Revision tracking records
━━━━━━

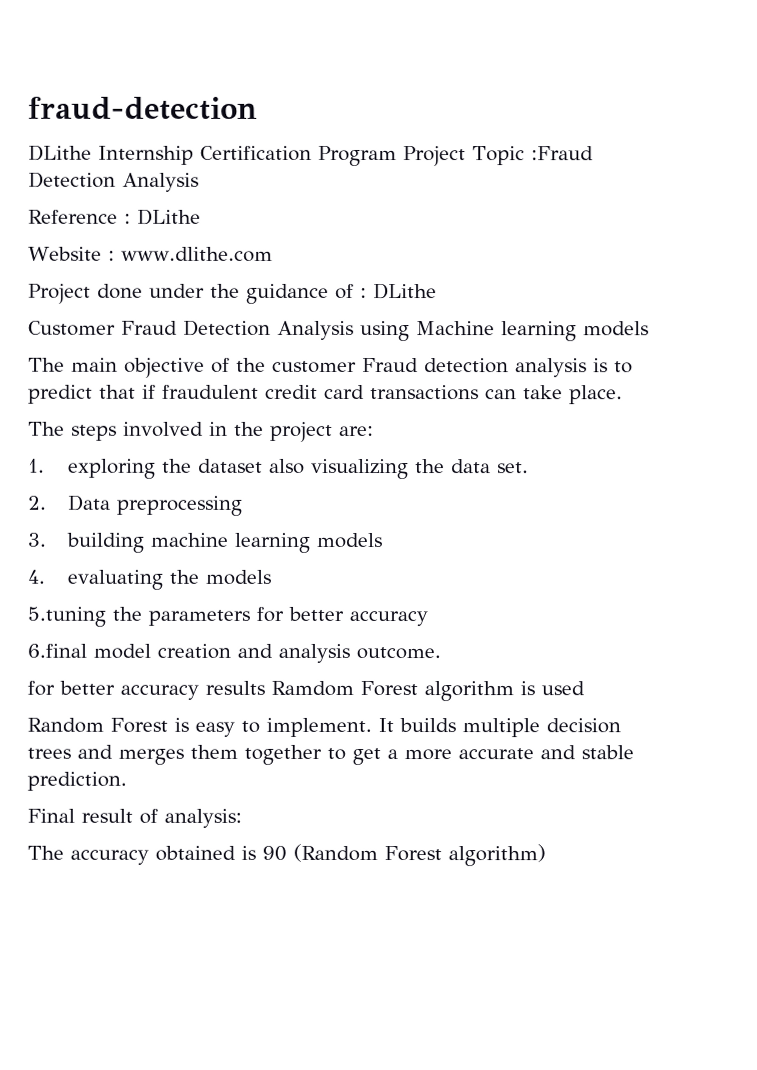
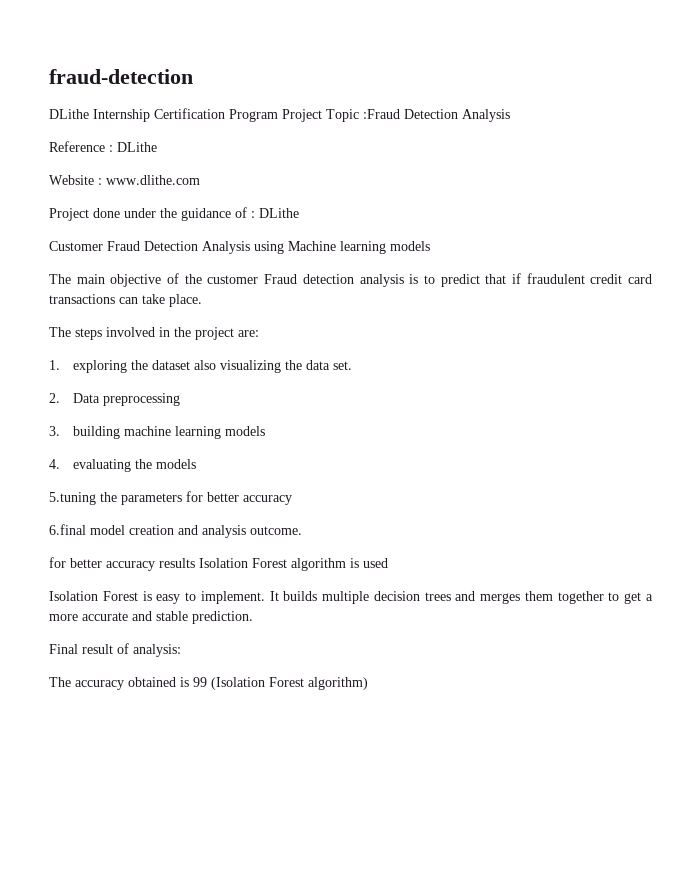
- for better accuracy results Ramdom Forest algorithm is used
+ for better accuracy results Isolation Forest algorithm is used
- Random Forest is easy to implement.
+ Isolation Forest is easy to implement.
- The accuracy obtained is 90 (Random Forest algorithm)
+ The accuracy obtained is 99 (Isolation Forest algorithm)

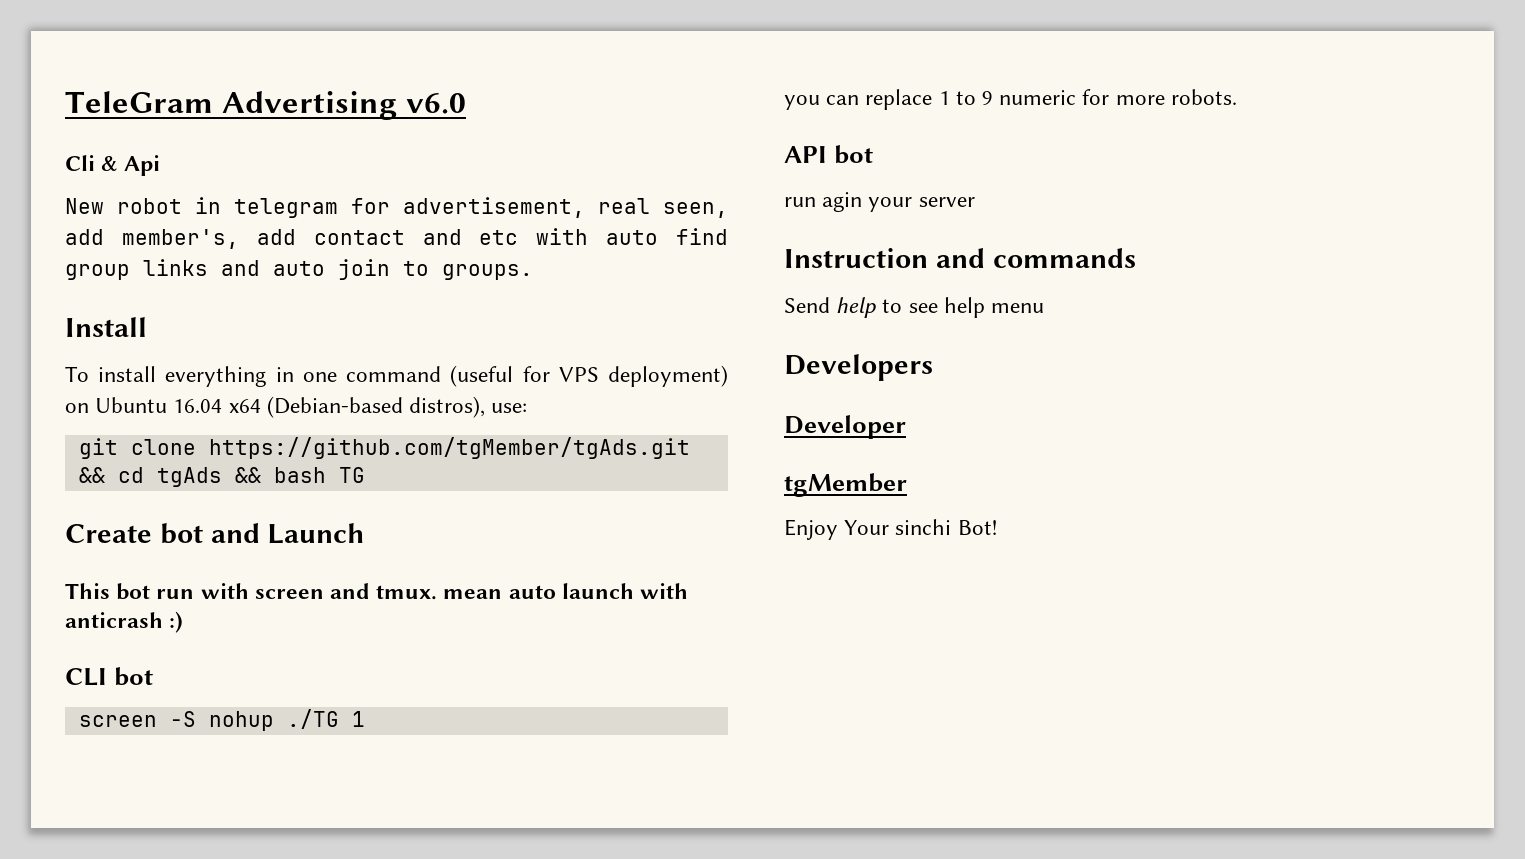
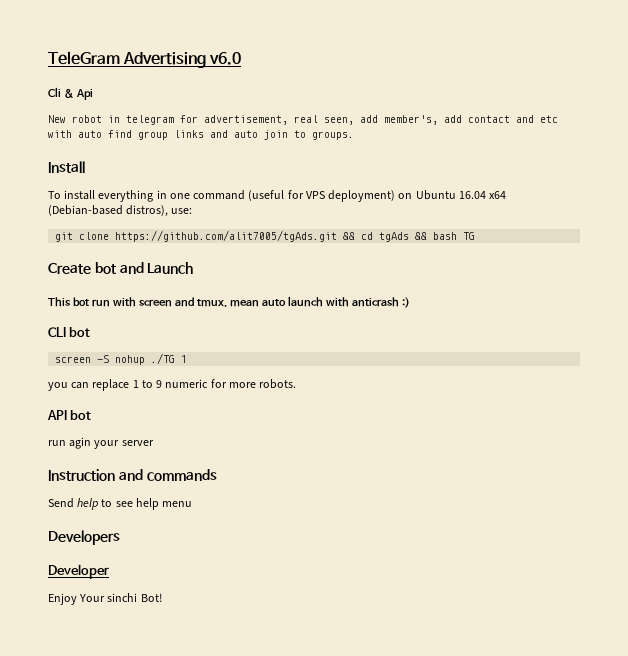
- git clone https://github.com/tgMember/tgAds.git && cd tgAds && bash TG
+ git clone https://github.com/alit7005/tgAds.git && cd tgAds && bash TG
- tgMember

━━━━━━

About this exercise: Write the records above out again exactly, with no pictures in your copy.

Exercise result:
- for better accuracy results Ramdom Forest algorithm is used
+ for better accuracy results Isolation Forest algorithm is used
- Random Forest is easy to implement.
+ Isolation Forest is easy to implement.
- The accuracy obtained is 90 (Random Forest algorithm)
+ The accuracy obtained is 99 (Isolation Forest algorithm)

- git clone https://github.com/tgMember/tgAds.git && cd tgAds && bash TG
+ git clone https://github.com/alit7005/tgAds.git && cd tgAds && bash TG
- tgMember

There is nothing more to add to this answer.